### Your objective
Starting at the first line of the data, print each line verbatim up to and including the line bearing "high-priority tasks done", omitting pictures.

### Version difference data
+++
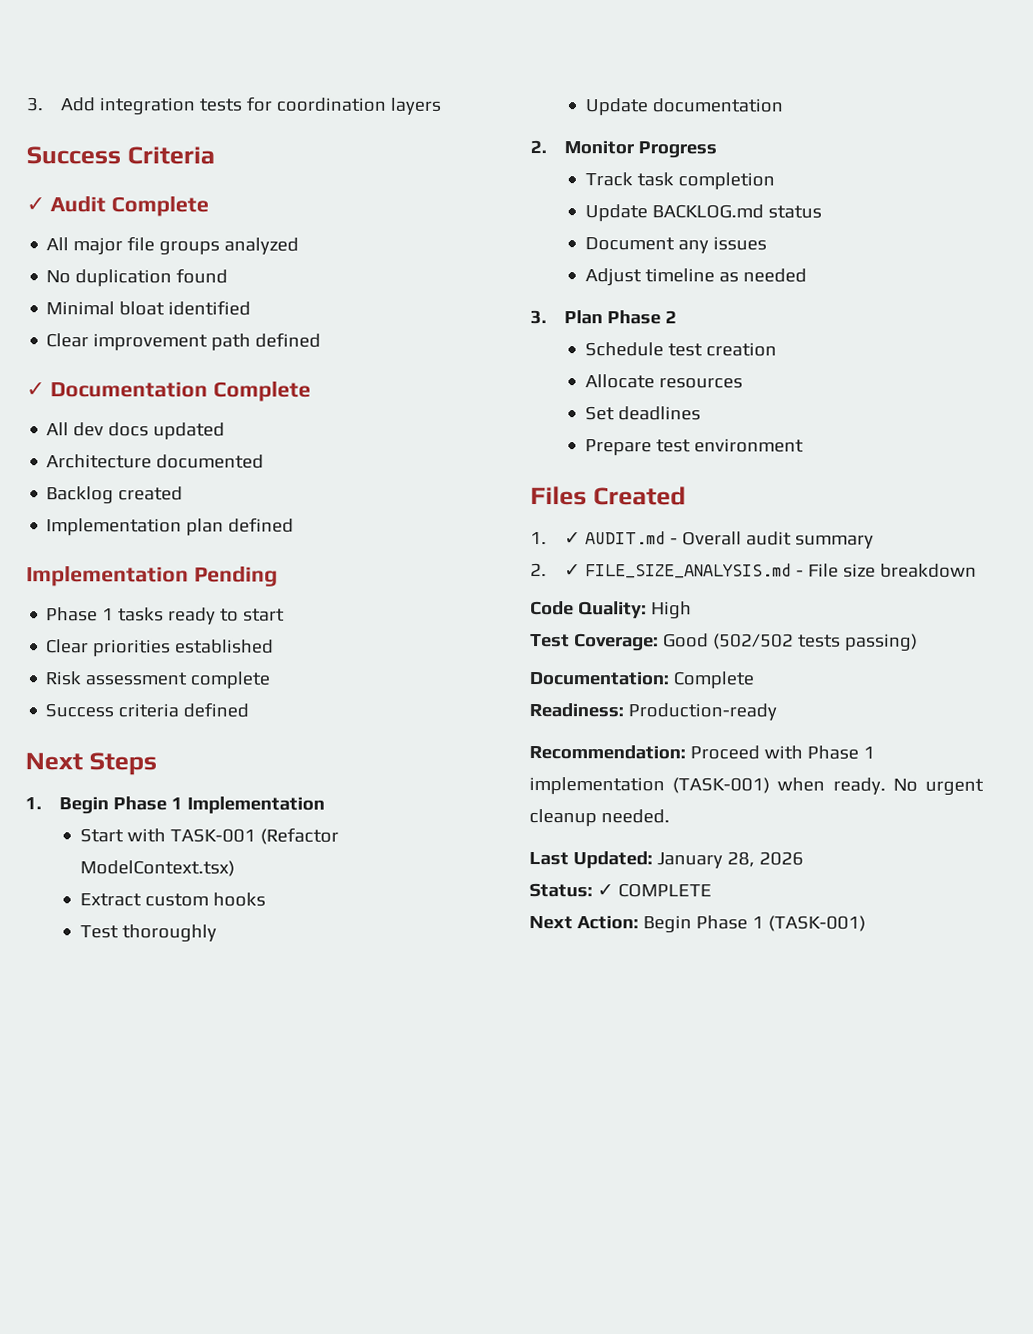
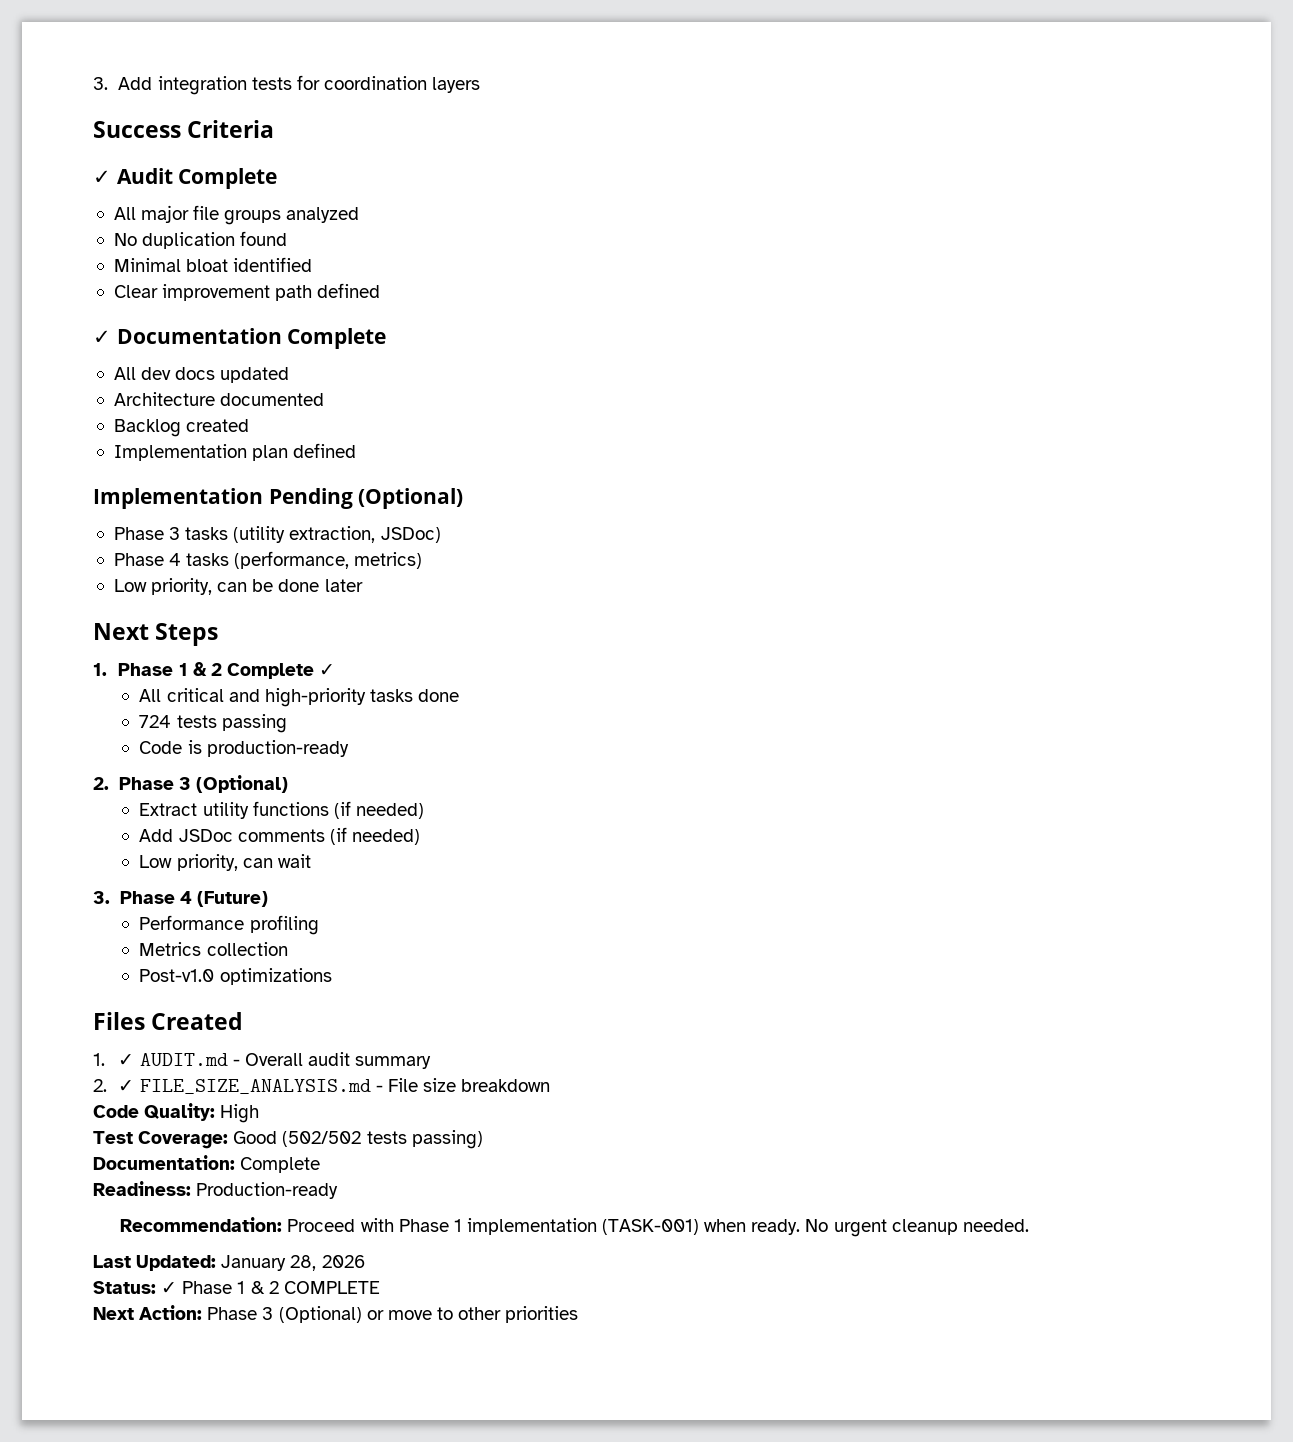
- Implementation Pending
- Phase 1 tasks ready to start
- Clear priorities established
- Risk assessment complete
- Success criteria defined
+ Implementation Pending (Optional)
+ Phase 3 tasks (utility extraction, JSDoc)
+ Phase 4 tasks (performance, metrics)
+ Low priority, can be done later
- 1. Begin Phase 1 Implementation
- Start with TASK-001 (Refactor ModelContext.tsx)
- Extract custom hooks
- Test thoroughly
- Update documentation
- 2. Monitor Progress
- Track task completion
- Update BACKLOG.md status
- Document any issues
- Adjust timeline as needed
- 3. Plan Phase 2
- Schedule test creation
- Allocate resources
- Set deadlines
- Prepare test environment
+ 1. Phase 1 & 2 Complete ✓
+ All critical and high-priority tasks done
+ 724 tests passing
+ Code is production-ready
+ 2. Phase 3 (Optional)
+ Extract utility functions (if needed)
+ Add JSDoc comments (if needed)
+ Low priority, can wait
+ 3. Phase 4 (Future)
+ Performance profiling
+ Metrics collection
+ Post-v1.0 optimizations
- Status: ✓ COMPLETE
+ Status: ✓ Phase 1 & 2 COMPLETE
- Next Action: Begin Phase 1 (TASK-001)
+ Next Action: Phase 3 (Optional) or move to other priorities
+++
### Result of this exercise
- Implementation Pending
- Phase 1 tasks ready to start
- Clear priorities established
- Risk assessment complete
- Success criteria defined
+ Implementation Pending (Optional)
+ Phase 3 tasks (utility extraction, JSDoc)
+ Phase 4 tasks (performance, metrics)
+ Low priority, can be done later
- 1. Begin Phase 1 Implementation
- Start with TASK-001 (Refactor ModelContext.tsx)
- Extract custom hooks
- Test thoroughly
- Update documentation
- 2. Monitor Progress
- Track task completion
- Update BACKLOG.md status
- Document any issues
- Adjust timeline as needed
- 3. Plan Phase 2
- Schedule test creation
- Allocate resources
- Set deadlines
- Prepare test environment
+ 1. Phase 1 & 2 Complete ✓
+ All critical and high-priority tasks done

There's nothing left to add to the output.